At eight A.M. that Saturday morning, Aizawa woke up against his will and, mug of coffee in hand, trudged through the hallways only to stumble into Class 1-A watching Uraraka Ochako levitate a rotisserie chicken up to an indoor balcony, with their vice president dangling a measuring tape from the railings.
He turned on his heel, returned to his room, and went back to sleep.

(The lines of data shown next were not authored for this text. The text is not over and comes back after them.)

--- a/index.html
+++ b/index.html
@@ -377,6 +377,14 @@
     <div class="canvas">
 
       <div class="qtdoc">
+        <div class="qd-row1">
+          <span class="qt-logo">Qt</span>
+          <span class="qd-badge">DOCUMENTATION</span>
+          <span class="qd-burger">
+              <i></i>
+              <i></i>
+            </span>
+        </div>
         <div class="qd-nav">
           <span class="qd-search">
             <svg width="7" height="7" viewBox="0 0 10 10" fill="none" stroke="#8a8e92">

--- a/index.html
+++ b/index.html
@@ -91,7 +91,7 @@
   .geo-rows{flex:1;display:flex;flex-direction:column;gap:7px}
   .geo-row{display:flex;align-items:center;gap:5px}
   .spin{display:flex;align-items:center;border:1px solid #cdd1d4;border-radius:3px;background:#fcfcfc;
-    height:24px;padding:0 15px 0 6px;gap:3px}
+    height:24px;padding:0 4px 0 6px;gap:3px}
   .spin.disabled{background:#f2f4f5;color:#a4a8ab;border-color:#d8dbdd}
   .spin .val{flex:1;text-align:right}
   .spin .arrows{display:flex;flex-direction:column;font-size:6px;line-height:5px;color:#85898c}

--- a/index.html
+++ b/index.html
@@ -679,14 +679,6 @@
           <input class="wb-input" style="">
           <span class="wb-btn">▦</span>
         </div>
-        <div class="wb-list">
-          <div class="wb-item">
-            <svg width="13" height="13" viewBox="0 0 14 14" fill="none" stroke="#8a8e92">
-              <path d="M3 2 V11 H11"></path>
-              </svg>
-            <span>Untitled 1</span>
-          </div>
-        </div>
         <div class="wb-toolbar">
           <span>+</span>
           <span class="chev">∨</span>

When Ectoplasm looked through Class 1-A’s homework folder to find a vast majority of them having not done their homework that weekend, he couldn’t help but question whether he had taught something unclearly.
“I’m aware that this is a mathematics class, but given its strong ties with physics, I thought it only prudent to teach a mini-lesson on basic physics concepts—But evidently, I have not taught it well. Please, tell me what you find confusing,” he encouraged kindly.
Yaoyorozu raised her hand. “Actually, Ectoplasm-sensei, I don’t think there is anything wrong with your teaching. Your worksheet simply raised a question that we tried to answer on our own.. But we lost track of time in the process,” she admitted sheepishly.
That piqued Ectoplasm’s curiosity. “Oh? Please, do tell me what this question is. I will try my best to answer.”
“If kinetic energy is converted to thermal energy, how hard do I have to slap a chicken to cook it?”